Aim of the task: Filter the material, keeping only lines with the word "contact".

Excerpted data:
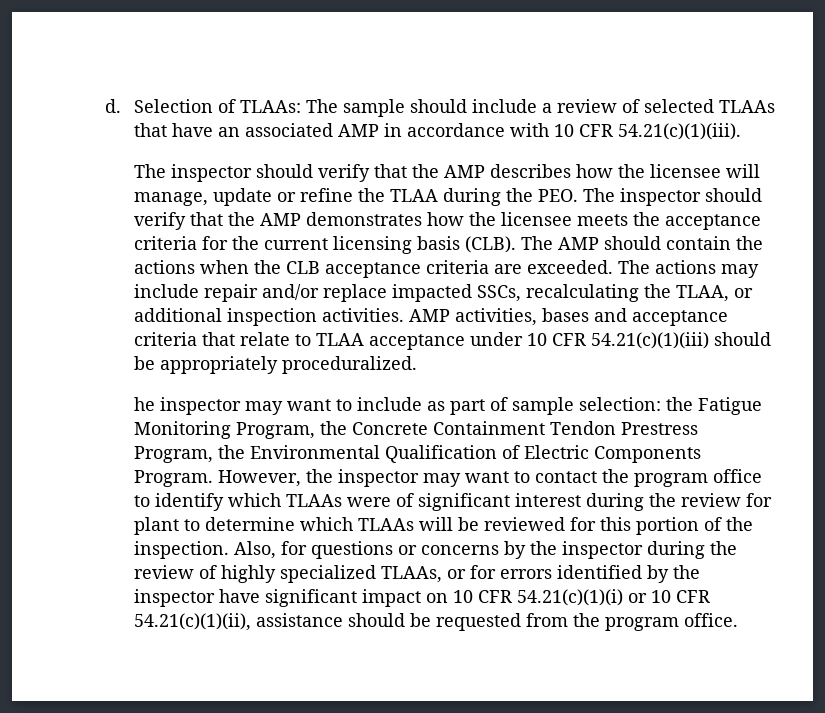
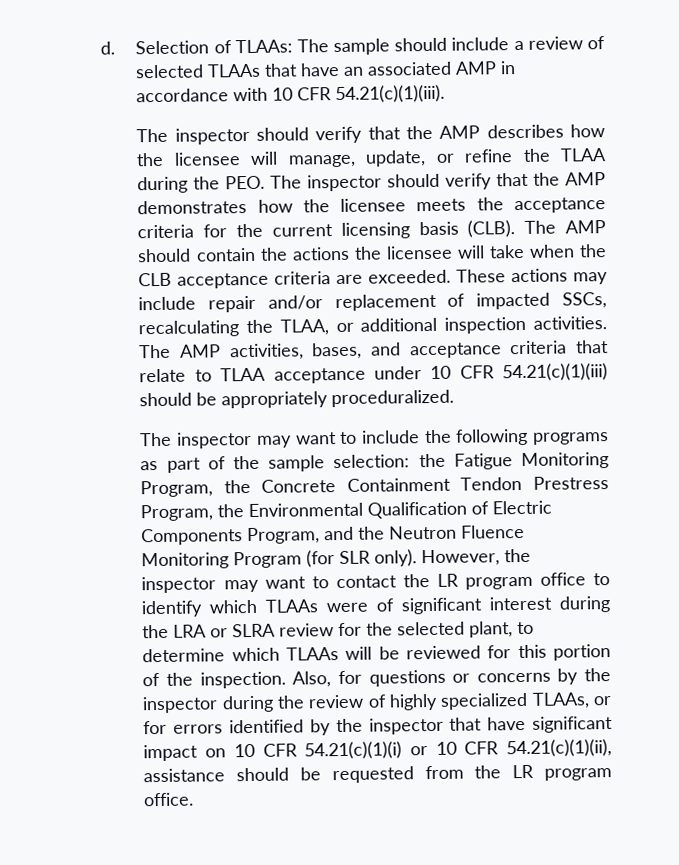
- The inspector should verify that the AMP describes how the licensee will manage, update or refine the TLAA during the PEO. The inspector should verify that the AMP demonstrates how the licensee meets the acceptance criteria for the current licensing basis (CLB).
+ The inspector should verify that the AMP describes how the licensee will manage, update, or refine the TLAA during the PEO. The inspector should verify that the AMP demonstrates how the licensee meets the acceptance criteria for the current licensing basis (CLB).
- The AMP should contain the actions when the CLB acceptance criteria are exceeded.
+ The AMP should contain the actions the licensee will take when the CLB acceptance criteria are exceeded.
- The actions may include repair and/or replace impacted SSCs, recalculating the TLAA, or additional inspection activities.
+ These actions may include repair and/or replacement of impacted SSCs, recalculating the TLAA, or additional inspection activities.
- AMP activities, bases and acceptance criteria that relate to TLAA acceptance under 10 CFR 54.21(c)(1)(iii) should be appropriately proceduralized.
+ The AMP activities, bases, and acceptance criteria that relate to TLAA acceptance under 10 CFR 54.21(c)(1)(iii) should be appropriately proceduralized.
- he inspector may want to include as part of sample selection: the Fatigue Monitoring Program, the Concrete Containment Tendon Prestress Program, the Environmental Qualification of Electric Components Program.
+ The inspector may want to include the following programs as part of the sample selection: the Fatigue Monitoring Program, the Concrete Containment Tendon Prestress Program, the Environmental Qualification of Electric Components Program, and the Neutron Fluence Monitoring Program (for SLR only).
- However, the inspector may want to contact the program office to identify which TLAAs were of significant interest during the review for plant to determine which TLAAs will be reviewed for this portion of the inspection.
+ However, the inspector may want to contact the LR program office to identify which TLAAs were of significant interest during the LRA or SLRA review for the selected plant, to determine which TLAAs will be reviewed for this portion of the inspection.
- Also, for questions or concerns by the inspector during the review of highly specialized TLAAs, or for errors identified by the inspector have significant impact on 10 CFR 54.21(c)(1)(i) or 10 CFR 54.21(c)(1)(ii), assistance should be requested from the program office.
+ Also, for questions or concerns by the inspector during the review of highly specialized TLAAs, or for errors identified by the inspector that have significant impact on 10 CFR 54.21(c)(1)(i) or 10 CFR 54.21(c)(1)(ii), assistance should be requested from the LR program office.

Output:
- However, the inspector may want to contact the program office to identify which TLAAs were of significant interest during the review for plant to determine which TLAAs will be reviewed for this portion of the inspection.
+ However, the inspector may want to contact the LR program office to identify which TLAAs were of significant interest during the LRA or SLRA review for the selected plant, to determine which TLAAs will be reviewed for this portion of the inspection.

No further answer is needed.